Events pipeline. One of the important tool of the “WEEGIT” is detection and labeling of the events. The event can be defined as any action of the experimenter (switching on the light, stopping perfusion etc.) or as a beginning of the physiological pattern of activity (oscillation, epilepsy etc.). In general, an event is characterized as a momentary action.

Detection is a first step of workflow with events. In “WEEGIT” events can be detected both manually and automatically. For manual detection, an interactive tool in “Events” → “Add (manual)” → Above STD is available, while for automatic detection three possible algorithms are presented in “Events” → “Search…”. The first method called “Above threshold” allows the user to detect events with amplitudes, that excess a predefined threshold. It calls a user dialog with three fields: “Channel”, “Threshold” and “Minimal interval (ms)”. “Channel” field defines the channel for detection, and “Threshold” field defines the amplitude of the threshold value. “Minimal interval (ms)” the user can set the minimal interval between events, in which only the event with the largest amplitude will be detected. The second method called “TTL pulse” allows the user to detect the rising edge of the TTL (Transistor-transistor logic)-like signals. It calls a user dialog with two fields: “Channel” and “Threshold (level from max value)”. “Channel” field defines the channel for detection, and “Threshold” field defines the threshold as a percentage from maximum of the pulse signal. The third method called “Spikes accumulation” is based on the detection of rising of spikes density and will be available soon.

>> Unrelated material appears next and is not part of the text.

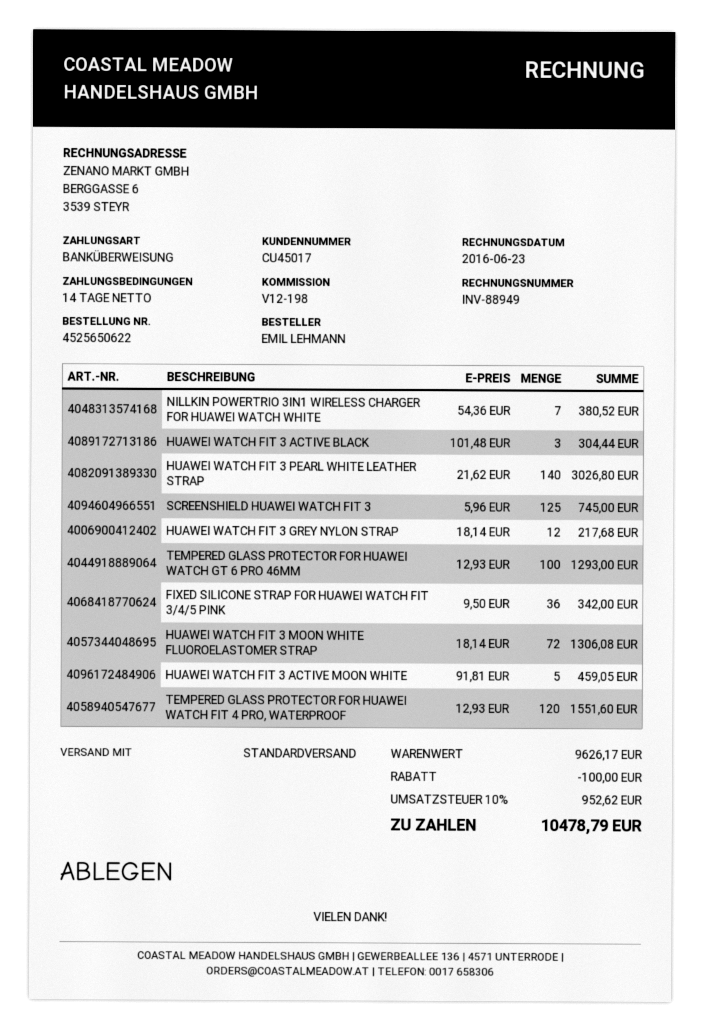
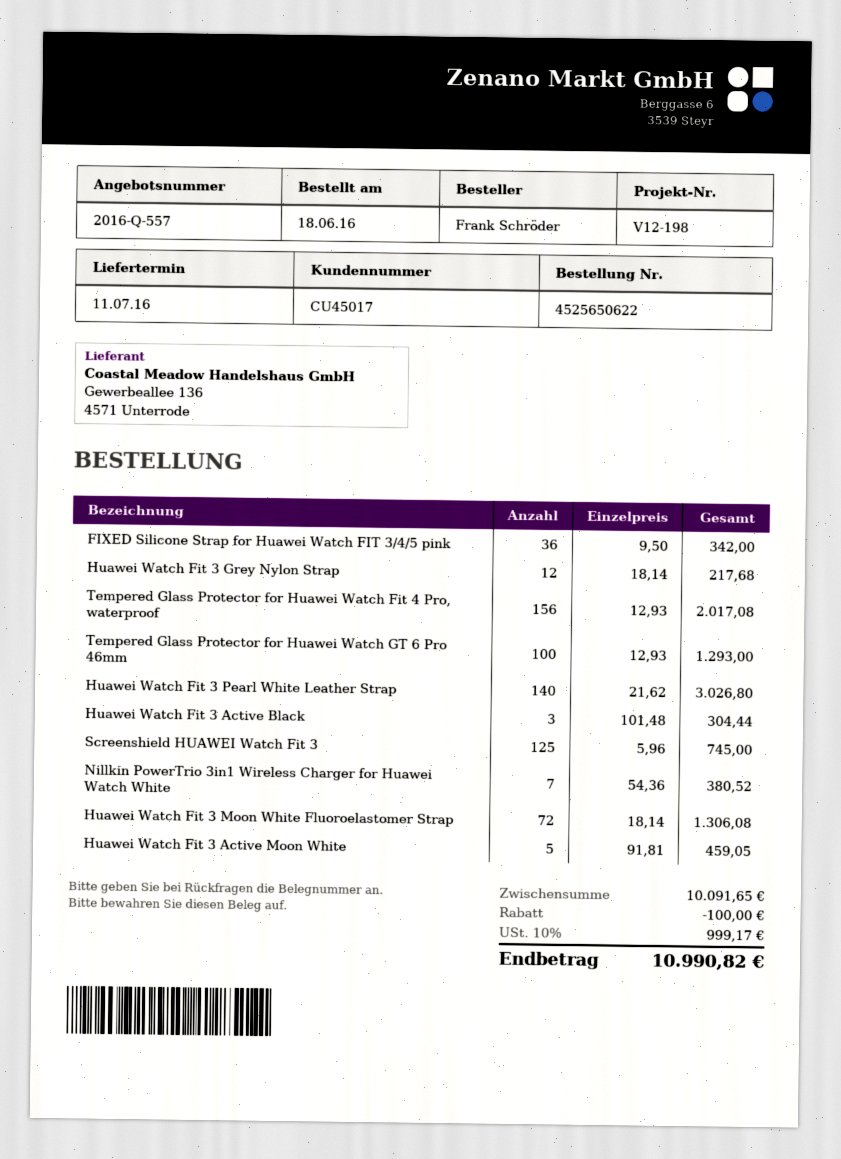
ordered by: EMIL LEHMANN -> Frank Schröder
TEMPERED GLASS PROTECTOR FOR HUAWEI WATCH FIT 4 PRO, WATERPROOF: 120 x 12.93 = 1551.60 -> 156 x 12.93 = 2017.08
subtotal: 9626.17 -> 10091.65
tax: 10% = 952.62 -> 10% = 999.17
total: 10478.79 -> 10990.82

The second step of event’s workflow is labeling. After detection, all events are named with numbers in ascending order starting from “1” and have “numeric” label. For each sweep, if the record contains multiple of them, names of detected events start from “1”. User can change label of the events through “Events” → “Set name” menu. It calls a user dialog with three fields: “Event name”, “Event num” and “Event sweep”. “Event name” is intended for the text string of event label, while in “Event num” and “Event sweep” the user should define the sequential number (or numbers) of event and sweep of interest, respectively. After the name of the event will be changed, the text label above will be replaced from number to the defined name of the event. Starting from this point, events don’t remember their numbers and to rename them again re-detection is required. In other case, all detected events with “numeric” label will be removed, if the user will apply a new detection without custom labeling of previously detected events.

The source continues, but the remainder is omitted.